- DATA LISTING
▼

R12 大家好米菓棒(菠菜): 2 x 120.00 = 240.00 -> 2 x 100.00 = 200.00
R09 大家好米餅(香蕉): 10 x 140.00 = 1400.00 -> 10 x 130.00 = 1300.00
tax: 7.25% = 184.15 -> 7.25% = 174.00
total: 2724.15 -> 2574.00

▲
▼

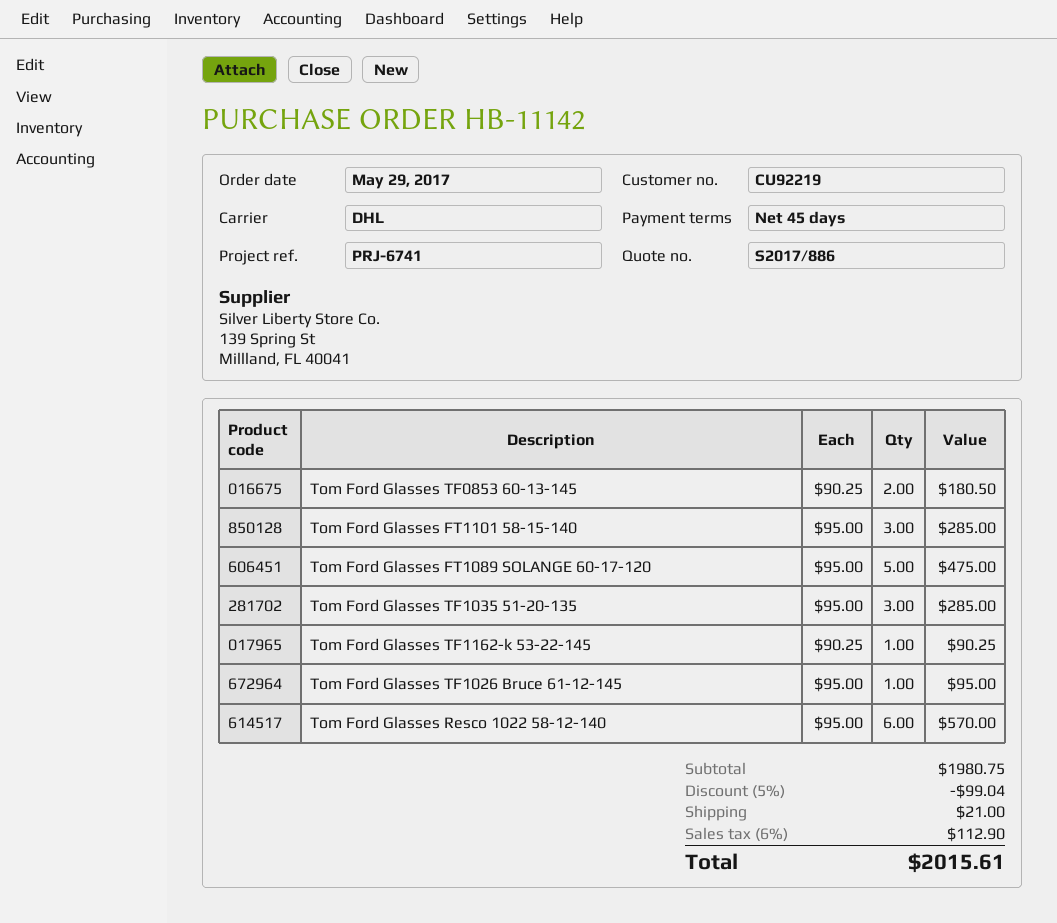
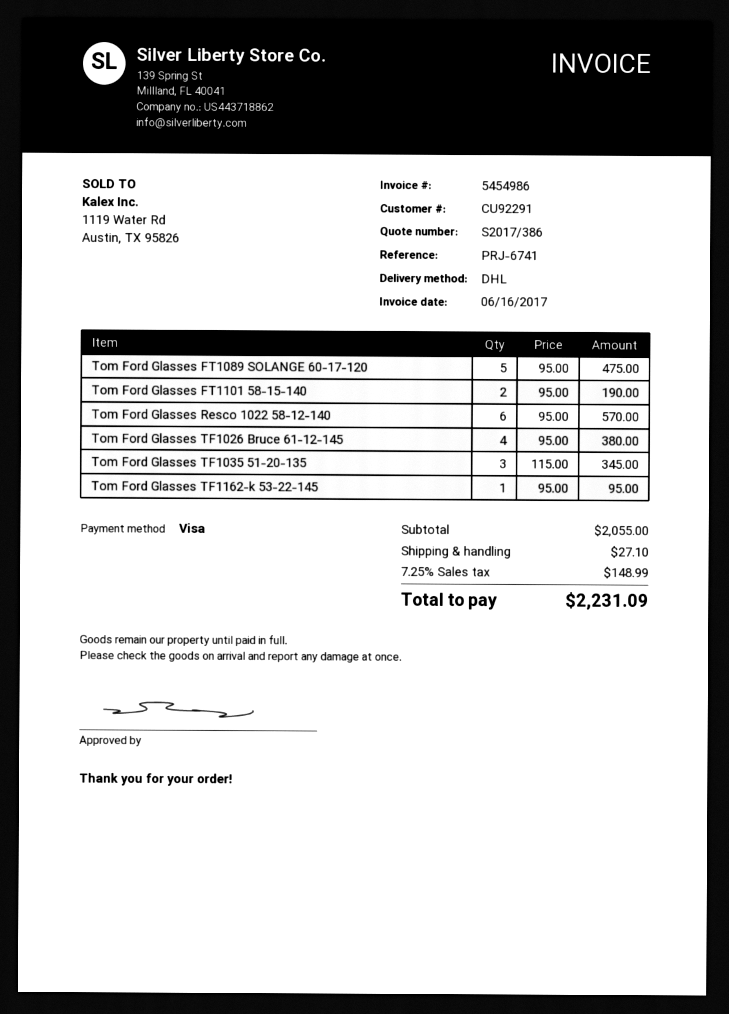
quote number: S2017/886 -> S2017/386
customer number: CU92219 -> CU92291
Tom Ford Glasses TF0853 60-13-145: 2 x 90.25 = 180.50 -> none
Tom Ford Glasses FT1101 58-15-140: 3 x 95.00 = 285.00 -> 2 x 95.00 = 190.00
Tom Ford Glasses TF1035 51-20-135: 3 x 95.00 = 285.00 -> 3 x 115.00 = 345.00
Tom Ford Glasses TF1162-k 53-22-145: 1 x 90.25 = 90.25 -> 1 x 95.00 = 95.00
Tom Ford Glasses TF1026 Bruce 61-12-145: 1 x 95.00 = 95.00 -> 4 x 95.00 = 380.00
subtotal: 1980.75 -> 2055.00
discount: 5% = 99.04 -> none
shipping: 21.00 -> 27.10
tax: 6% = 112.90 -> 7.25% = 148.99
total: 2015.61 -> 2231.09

▲

- WHAT YOU WILL DO
Within the listing above, give again exactly every line from the line with "Tom Ford Glasses TF0853" through the line with "discount: 5% = 99.04 -> none", both included, and no other line.

- RESPONSE
Tom Ford Glasses TF0853 60-13-145: 2 x 90.25 = 180.50 -> none
Tom Ford Glasses FT1101 58-15-140: 3 x 95.00 = 285.00 -> 2 x 95.00 = 190.00
Tom Ford Glasses TF1035 51-20-135: 3 x 95.00 = 285.00 -> 3 x 115.00 = 345.00
Tom Ford Glasses TF1162-k 53-22-145: 1 x 90.25 = 90.25 -> 1 x 95.00 = 95.00
Tom Ford Glasses TF1026 Bruce 61-12-145: 1 x 95.00 = 95.00 -> 4 x 95.00 = 380.00
subtotal: 1980.75 -> 2055.00
discount: 5% = 99.04 -> none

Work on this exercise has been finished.